Farmers and pesticide applicators will face fewer federal/state permitting requirements for routine pesticide applications, lowering compliance costs and regulatory burden for agricultural producers and small applicator businesses.
EPA and state/local permitting programs will have reduced administrative and permitting workload because a class of pesticide-related discharges would generally be exempt from NPDES permitting.
Utilities and transportation-related discharges (stormwater, industrial/treatment/vessel) remain subject to permits, preserving targeted water-quality oversight where risk is typically higher.
Residents and downstream communities (including children and rural populations) could face greater exposure to pesticide residues and higher risk of water contamination because most pesticide application discharges would generally not require NPDES permits, monitoring, or effluent limits.
State and local governments would lose a key Clean Water Act permitting tool to limit pesticide runoff, weakening water-quality protections and reducing routine CWA review of pesticide discharges.
Public water systems and downstream users may face higher treatment and compliance costs to remove pesticide residues that would otherwise have been limited or monitored under NPDES permits.
Based on analysis of 3 sections of legislative text.

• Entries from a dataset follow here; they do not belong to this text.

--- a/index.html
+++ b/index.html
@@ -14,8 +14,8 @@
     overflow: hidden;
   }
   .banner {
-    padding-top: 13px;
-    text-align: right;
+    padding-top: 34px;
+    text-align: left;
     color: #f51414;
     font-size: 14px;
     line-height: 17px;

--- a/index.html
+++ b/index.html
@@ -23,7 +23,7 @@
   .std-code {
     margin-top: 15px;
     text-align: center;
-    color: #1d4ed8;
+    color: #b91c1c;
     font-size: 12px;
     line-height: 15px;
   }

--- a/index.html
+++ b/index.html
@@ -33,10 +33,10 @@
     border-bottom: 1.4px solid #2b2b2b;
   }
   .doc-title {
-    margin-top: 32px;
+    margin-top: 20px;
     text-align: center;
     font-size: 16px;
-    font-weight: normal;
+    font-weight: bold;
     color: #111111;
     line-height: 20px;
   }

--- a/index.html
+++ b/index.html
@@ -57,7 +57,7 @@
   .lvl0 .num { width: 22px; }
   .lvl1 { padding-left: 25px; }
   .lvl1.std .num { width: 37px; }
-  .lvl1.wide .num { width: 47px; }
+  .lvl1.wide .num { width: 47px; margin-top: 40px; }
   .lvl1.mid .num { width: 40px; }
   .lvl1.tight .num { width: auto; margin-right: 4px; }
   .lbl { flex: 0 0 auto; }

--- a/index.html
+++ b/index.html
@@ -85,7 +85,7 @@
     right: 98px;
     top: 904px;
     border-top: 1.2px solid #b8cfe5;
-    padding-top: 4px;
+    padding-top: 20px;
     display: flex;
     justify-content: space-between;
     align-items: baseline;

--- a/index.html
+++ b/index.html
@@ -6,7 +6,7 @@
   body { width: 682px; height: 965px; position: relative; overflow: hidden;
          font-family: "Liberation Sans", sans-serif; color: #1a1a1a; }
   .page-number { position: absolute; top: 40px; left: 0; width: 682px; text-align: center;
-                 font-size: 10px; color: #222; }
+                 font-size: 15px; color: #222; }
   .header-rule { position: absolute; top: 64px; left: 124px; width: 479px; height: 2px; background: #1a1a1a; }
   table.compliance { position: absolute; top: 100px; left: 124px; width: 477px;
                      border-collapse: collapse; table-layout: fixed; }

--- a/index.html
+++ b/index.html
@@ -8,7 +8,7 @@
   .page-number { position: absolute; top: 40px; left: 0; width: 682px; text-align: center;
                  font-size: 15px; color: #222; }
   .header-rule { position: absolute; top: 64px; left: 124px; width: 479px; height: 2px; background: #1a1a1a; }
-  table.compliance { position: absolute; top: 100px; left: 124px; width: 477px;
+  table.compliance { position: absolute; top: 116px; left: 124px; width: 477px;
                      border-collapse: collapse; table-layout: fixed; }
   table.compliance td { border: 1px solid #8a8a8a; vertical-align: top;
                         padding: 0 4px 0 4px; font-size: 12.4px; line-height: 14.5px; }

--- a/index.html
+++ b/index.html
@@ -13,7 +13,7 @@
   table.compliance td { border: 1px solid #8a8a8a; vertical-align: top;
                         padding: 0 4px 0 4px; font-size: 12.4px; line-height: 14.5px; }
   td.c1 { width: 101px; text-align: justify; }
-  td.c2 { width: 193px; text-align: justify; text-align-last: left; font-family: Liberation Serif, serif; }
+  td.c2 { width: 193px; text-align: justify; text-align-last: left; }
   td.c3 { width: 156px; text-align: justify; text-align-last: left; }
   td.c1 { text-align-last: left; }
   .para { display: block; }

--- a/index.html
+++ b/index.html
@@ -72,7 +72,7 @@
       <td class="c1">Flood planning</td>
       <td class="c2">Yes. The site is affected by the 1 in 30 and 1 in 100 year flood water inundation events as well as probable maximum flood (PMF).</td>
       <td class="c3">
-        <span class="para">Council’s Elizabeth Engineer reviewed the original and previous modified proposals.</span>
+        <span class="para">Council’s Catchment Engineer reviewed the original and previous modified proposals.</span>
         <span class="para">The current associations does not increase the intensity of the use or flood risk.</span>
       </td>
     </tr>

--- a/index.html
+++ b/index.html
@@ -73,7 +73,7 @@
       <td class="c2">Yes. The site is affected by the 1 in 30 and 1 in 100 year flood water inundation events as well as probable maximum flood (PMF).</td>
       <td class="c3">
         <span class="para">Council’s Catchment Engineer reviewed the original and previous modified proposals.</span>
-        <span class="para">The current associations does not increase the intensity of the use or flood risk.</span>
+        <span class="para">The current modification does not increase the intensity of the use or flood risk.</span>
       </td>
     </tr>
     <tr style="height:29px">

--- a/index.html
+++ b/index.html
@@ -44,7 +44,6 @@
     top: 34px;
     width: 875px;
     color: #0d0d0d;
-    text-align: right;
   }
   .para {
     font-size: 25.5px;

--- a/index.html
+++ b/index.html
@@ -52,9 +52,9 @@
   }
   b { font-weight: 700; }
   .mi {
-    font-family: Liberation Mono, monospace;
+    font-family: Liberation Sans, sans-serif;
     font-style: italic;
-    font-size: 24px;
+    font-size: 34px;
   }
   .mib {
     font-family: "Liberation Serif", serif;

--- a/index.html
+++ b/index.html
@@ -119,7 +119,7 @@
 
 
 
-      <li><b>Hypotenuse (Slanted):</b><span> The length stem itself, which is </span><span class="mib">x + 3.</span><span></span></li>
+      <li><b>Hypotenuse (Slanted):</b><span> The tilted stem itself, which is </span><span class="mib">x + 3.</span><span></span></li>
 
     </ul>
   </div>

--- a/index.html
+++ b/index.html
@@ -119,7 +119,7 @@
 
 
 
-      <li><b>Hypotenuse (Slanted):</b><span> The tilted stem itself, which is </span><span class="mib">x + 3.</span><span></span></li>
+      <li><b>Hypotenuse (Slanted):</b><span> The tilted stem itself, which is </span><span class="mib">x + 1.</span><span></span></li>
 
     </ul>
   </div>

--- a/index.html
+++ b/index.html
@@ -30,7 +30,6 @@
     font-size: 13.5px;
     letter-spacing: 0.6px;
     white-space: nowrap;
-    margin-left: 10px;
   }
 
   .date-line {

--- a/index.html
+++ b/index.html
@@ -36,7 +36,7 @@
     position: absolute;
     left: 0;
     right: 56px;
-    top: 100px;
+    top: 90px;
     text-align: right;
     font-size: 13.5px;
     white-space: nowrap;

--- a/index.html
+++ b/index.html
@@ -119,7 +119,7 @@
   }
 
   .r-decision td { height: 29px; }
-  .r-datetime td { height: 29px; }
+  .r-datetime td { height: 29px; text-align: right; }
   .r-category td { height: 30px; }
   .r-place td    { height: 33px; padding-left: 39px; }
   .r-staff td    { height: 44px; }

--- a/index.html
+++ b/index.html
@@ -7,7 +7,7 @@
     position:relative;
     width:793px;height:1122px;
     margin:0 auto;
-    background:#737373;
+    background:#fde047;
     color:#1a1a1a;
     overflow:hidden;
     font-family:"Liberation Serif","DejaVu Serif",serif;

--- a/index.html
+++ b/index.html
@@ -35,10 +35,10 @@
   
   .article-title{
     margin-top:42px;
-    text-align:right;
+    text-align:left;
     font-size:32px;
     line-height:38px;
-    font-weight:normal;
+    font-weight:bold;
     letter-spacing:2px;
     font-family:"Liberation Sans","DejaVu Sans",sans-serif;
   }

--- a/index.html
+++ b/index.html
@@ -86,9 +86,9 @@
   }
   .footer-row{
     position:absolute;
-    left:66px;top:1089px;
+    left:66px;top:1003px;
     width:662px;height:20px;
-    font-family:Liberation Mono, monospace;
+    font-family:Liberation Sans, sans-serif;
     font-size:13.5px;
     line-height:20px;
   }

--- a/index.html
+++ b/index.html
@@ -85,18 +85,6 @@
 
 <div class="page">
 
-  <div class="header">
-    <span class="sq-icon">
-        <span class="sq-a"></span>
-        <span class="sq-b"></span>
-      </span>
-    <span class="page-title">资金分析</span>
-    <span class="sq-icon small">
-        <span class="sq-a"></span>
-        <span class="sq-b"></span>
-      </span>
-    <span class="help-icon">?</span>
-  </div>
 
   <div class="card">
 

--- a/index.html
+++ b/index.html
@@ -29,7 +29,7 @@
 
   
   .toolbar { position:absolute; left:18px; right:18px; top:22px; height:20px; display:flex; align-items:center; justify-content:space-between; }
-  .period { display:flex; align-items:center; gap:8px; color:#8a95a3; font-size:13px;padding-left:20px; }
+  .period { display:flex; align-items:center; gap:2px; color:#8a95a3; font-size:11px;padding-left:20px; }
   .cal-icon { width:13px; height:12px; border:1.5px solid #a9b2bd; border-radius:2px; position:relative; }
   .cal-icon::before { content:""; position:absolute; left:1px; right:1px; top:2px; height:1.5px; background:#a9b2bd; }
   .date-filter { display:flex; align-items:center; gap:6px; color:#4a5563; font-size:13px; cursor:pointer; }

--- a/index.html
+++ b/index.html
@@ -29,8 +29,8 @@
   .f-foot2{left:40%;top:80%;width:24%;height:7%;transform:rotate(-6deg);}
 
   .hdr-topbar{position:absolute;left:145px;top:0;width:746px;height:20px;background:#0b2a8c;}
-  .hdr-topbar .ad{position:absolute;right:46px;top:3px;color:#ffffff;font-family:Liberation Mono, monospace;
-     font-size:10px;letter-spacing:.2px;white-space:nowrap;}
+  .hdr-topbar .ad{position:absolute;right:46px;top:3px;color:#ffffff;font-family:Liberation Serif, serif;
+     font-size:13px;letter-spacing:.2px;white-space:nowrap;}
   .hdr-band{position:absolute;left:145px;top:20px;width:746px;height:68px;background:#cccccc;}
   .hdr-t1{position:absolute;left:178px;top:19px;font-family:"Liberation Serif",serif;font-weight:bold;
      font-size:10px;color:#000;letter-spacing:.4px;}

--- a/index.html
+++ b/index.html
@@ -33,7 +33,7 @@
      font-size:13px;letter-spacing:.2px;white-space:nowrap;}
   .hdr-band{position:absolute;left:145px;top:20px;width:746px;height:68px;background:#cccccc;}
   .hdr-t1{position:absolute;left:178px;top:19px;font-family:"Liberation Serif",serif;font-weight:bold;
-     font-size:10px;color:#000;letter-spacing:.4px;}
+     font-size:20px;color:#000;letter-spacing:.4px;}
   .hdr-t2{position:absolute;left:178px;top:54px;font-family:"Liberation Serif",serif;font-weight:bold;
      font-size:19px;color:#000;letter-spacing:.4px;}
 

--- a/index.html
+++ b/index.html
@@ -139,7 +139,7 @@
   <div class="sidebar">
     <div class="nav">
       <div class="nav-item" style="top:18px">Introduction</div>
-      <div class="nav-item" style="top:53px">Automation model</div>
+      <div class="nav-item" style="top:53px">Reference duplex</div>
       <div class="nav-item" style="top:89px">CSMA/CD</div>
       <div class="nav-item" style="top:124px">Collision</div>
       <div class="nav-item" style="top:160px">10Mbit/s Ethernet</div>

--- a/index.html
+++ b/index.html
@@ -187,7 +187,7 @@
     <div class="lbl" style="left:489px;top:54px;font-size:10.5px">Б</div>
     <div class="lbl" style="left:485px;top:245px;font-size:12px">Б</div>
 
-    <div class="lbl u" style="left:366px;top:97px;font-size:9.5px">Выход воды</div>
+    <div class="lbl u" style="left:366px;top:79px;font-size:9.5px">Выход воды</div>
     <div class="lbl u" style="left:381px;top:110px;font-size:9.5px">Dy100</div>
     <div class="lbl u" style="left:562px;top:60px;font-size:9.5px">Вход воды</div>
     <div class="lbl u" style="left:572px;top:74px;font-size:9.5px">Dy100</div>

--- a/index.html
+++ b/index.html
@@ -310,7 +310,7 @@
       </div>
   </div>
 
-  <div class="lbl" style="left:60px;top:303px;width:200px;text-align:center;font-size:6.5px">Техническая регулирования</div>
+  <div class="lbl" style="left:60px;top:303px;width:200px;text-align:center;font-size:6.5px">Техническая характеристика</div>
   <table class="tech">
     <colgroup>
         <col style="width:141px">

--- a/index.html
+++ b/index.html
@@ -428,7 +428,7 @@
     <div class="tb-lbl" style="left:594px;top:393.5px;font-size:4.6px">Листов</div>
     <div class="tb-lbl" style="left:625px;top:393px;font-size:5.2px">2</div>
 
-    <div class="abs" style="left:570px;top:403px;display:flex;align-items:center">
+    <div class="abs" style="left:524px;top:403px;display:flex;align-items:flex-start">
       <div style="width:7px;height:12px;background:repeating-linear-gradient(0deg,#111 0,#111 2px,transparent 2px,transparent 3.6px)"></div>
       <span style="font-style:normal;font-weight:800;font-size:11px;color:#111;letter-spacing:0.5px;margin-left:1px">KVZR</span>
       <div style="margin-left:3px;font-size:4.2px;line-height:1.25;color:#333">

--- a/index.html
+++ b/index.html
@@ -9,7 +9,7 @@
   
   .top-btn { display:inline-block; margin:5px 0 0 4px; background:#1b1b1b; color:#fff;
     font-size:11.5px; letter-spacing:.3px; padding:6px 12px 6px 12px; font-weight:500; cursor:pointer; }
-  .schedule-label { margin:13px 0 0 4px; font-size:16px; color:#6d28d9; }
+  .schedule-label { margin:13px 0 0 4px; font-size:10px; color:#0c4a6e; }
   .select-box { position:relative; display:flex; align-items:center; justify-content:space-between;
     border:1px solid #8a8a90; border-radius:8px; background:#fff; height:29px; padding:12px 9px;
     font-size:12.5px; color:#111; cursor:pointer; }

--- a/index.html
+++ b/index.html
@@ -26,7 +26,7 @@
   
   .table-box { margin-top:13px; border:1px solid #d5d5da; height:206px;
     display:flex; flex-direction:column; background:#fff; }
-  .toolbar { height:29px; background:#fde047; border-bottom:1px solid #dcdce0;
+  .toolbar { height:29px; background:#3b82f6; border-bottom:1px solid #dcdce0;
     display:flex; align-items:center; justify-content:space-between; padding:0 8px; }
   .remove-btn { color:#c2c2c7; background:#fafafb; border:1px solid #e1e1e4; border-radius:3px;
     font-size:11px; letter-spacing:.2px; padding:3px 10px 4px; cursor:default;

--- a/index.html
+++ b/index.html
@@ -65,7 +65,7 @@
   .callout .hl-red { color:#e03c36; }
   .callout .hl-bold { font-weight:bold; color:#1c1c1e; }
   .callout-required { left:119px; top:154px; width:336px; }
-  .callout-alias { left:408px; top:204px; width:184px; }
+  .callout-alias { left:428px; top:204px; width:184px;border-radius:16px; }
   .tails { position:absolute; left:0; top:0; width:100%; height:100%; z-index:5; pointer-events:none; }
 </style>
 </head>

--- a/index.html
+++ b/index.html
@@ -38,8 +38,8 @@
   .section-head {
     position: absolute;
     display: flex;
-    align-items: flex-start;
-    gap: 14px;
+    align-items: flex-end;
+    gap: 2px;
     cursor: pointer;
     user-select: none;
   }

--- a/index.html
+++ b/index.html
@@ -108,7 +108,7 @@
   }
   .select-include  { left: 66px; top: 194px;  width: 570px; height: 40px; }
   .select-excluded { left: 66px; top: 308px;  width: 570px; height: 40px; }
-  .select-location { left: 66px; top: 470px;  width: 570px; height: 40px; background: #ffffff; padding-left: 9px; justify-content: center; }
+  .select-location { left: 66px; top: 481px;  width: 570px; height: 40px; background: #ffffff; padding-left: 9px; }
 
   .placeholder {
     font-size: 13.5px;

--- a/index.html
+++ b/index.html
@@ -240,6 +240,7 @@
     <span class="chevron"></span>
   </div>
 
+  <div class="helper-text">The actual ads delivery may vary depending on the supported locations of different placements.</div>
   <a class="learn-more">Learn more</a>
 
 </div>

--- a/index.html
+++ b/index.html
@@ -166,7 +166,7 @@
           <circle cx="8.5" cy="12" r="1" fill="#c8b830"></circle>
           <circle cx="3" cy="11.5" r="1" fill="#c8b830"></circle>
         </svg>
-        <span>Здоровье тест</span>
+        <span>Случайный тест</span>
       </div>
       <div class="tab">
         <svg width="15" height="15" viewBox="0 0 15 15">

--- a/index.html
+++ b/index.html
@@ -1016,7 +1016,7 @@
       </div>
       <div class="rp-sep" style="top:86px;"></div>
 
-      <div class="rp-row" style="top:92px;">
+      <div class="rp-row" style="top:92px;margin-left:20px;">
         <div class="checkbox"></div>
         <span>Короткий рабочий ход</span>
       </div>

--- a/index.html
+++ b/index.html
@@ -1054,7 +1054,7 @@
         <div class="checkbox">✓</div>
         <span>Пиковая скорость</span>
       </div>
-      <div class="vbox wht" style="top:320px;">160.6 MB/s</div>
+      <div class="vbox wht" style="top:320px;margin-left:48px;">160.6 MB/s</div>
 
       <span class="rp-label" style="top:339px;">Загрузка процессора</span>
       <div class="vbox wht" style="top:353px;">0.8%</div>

Introduced June 6, 2025 by David Rouzer · Last progress June 6, 2025
Removes most National Pollutant Discharge Elimination System (NPDES) permit requirements for pesticides (and their residues) that are legally sold or used under federal pesticide law, except in specific cases. Permit requirements remain for discharges tied to certain FIFRA violations, stormwater, industrial or treatment-works effluent, and discharges incidental to vessel operation.